> Task to carry out: I'd like every entry transcribed word for word, with no pictures.

+ + +

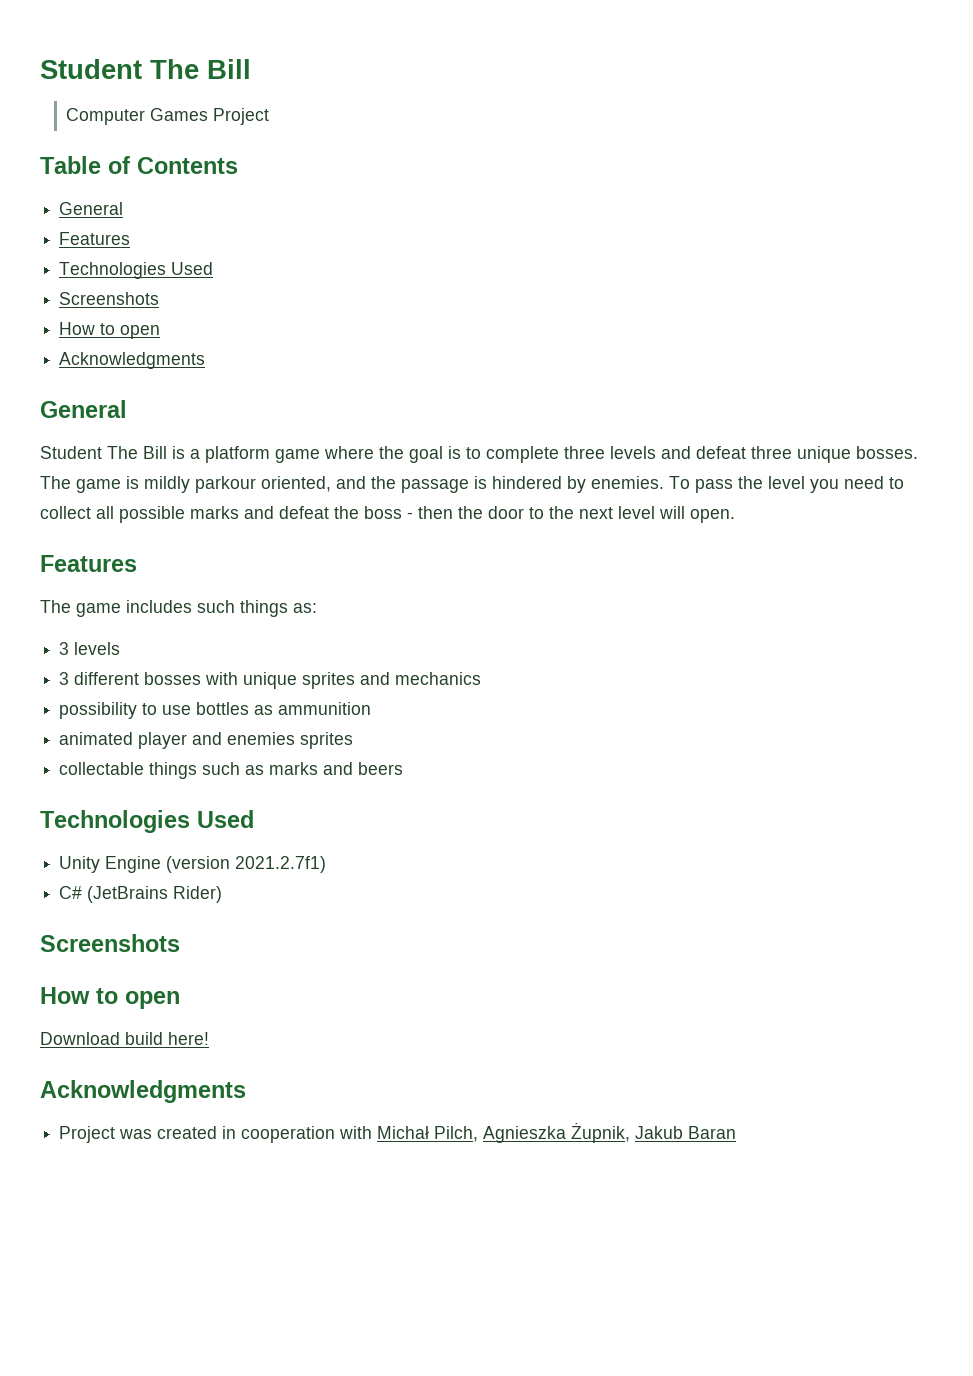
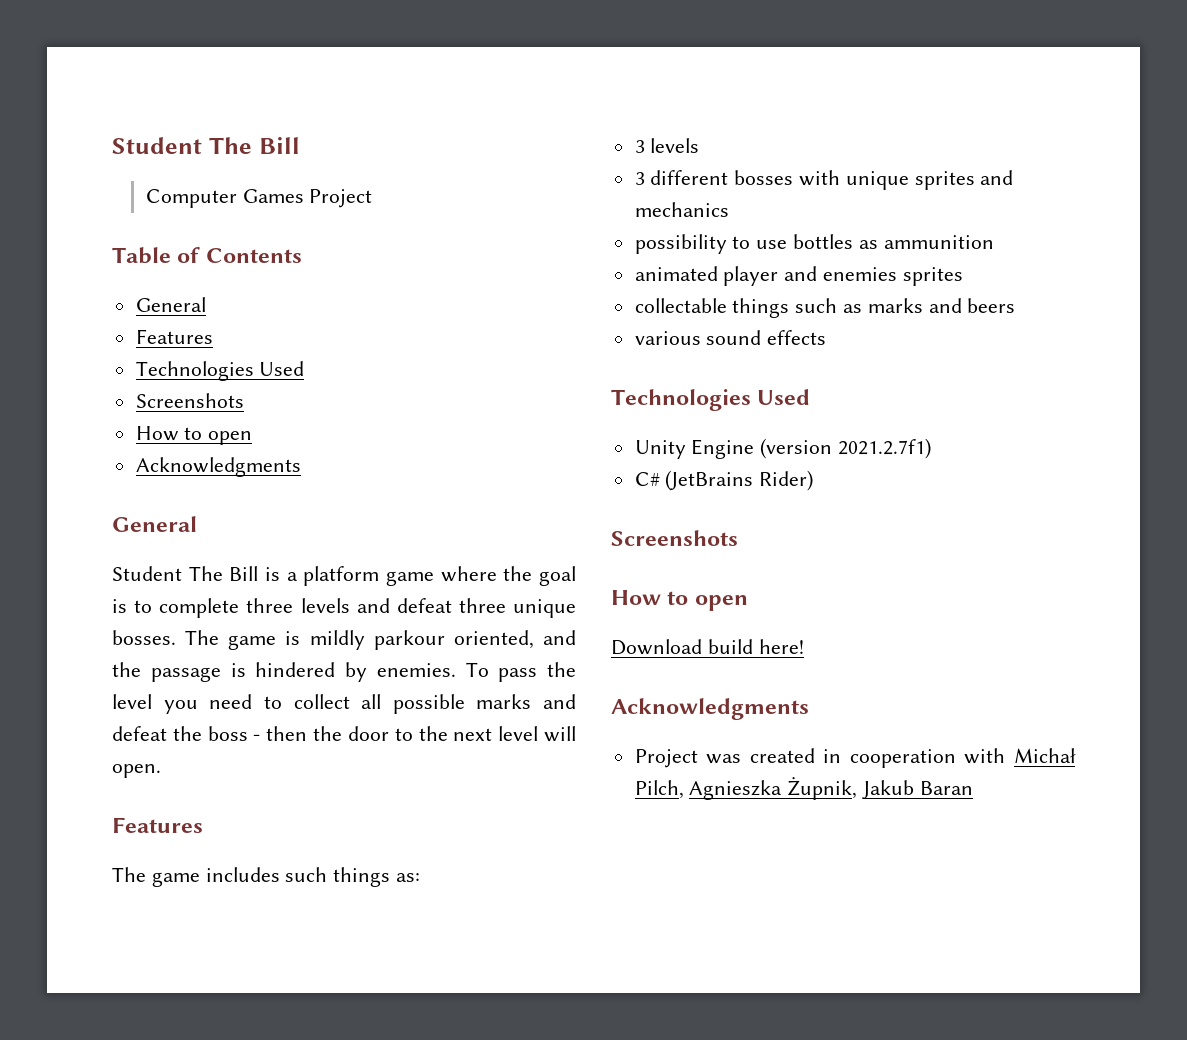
(404, 768) none -> [634,330,827,345] // various sound effects

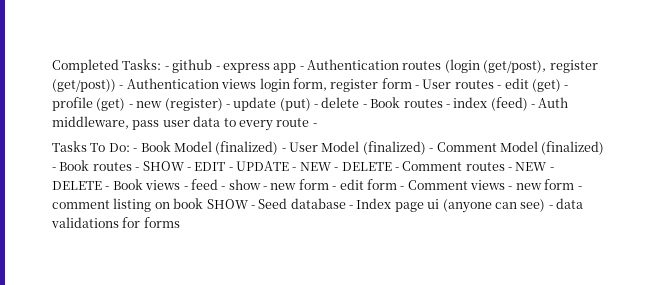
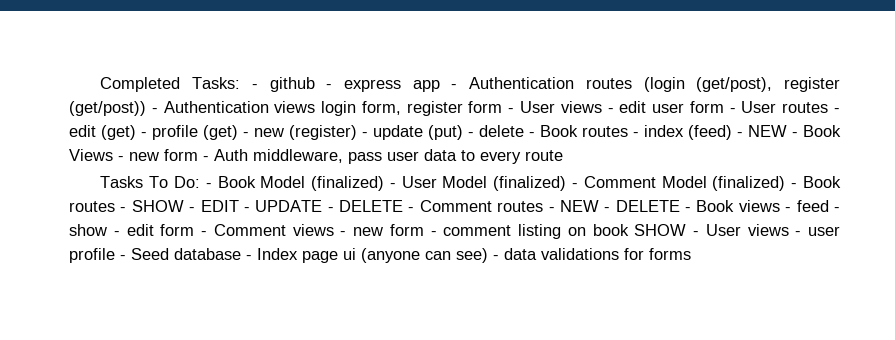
(452, 84) none -> [560,101,777,113] views - edit user form - User
(535, 106) none -> [748,125,841,137] [69,149,209,161] NEW - Book Views - new form -
[312,123,317,127] - -> (563, 155) none
[299,162,339,171] NEW - -> (334, 209) none
[270,179,337,190] new form - -> (120, 233) none
(255, 207) none -> [705,224,840,236] [69,248,126,263] User views - user profile -

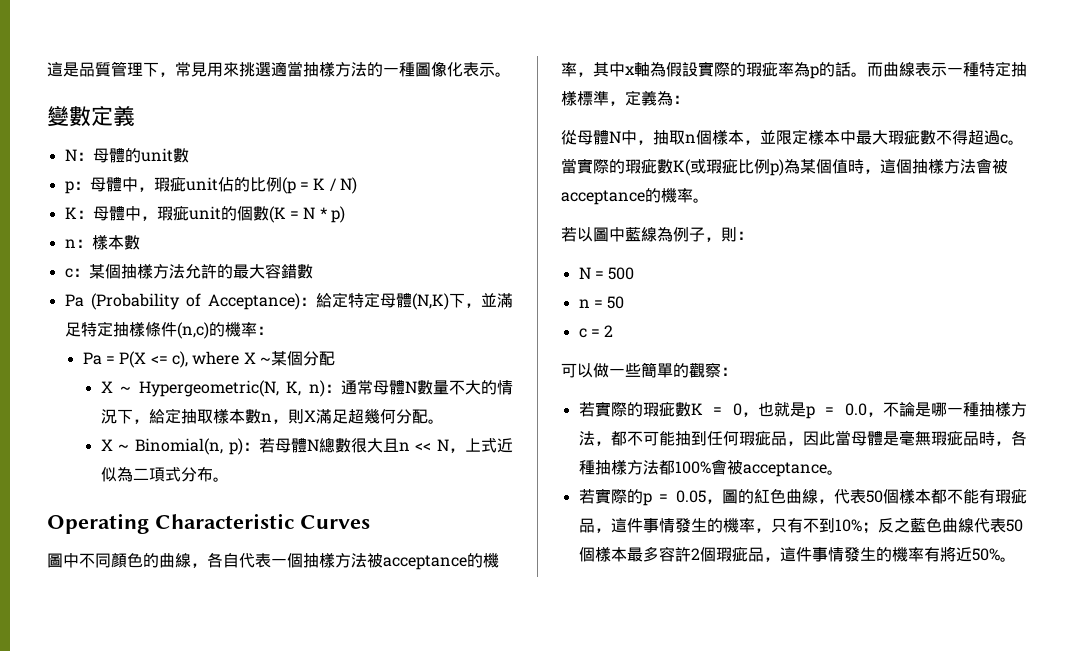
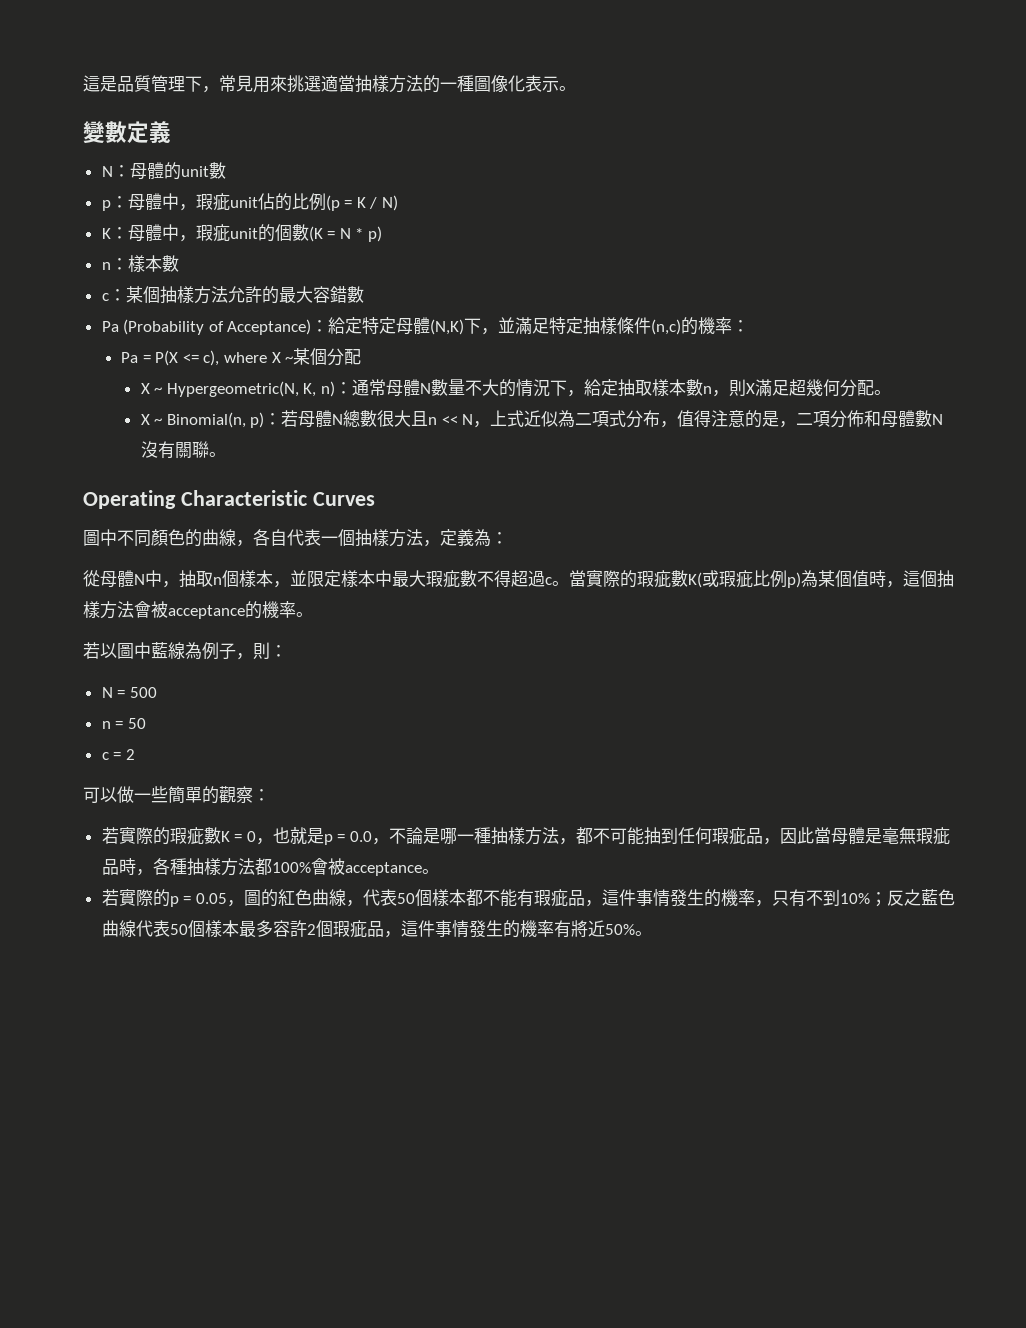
(213, 474) none -> [660,410,944,428] [140,441,209,459] ，值得注意的是，二項分佈和母體數N沒有關聯
[367,552,499,570] [561,61,1027,79] [561,90,609,106] 被acceptance的機率，其中x軸為假設實際的瑕疵率為p的話。而曲線表示一種特定抽樣標準 -> (423, 537) none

+ + +

> Exercise answer:
(404, 768) none -> [634,330,827,345] // various sound effects

(452, 84) none -> [560,101,777,113] views - edit user form - User
(535, 106) none -> [748,125,841,137] [69,149,209,161] NEW - Book Views - new form -
[312,123,317,127] - -> (563, 155) none
[299,162,339,171] NEW - -> (334, 209) none
[270,179,337,190] new form - -> (120, 233) none
(255, 207) none -> [705,224,840,236] [69,248,126,263] User views - user profile -

(213, 474) none -> [660,410,944,428] [140,441,209,459] ，值得注意的是，二項分佈和母體數N沒有關聯
[367,552,499,570] [561,61,1027,79] [561,90,609,106] 被acceptance的機率，其中x軸為假設實際的瑕疵率為p的話。而曲線表示一種特定抽樣標準 -> (423, 537) none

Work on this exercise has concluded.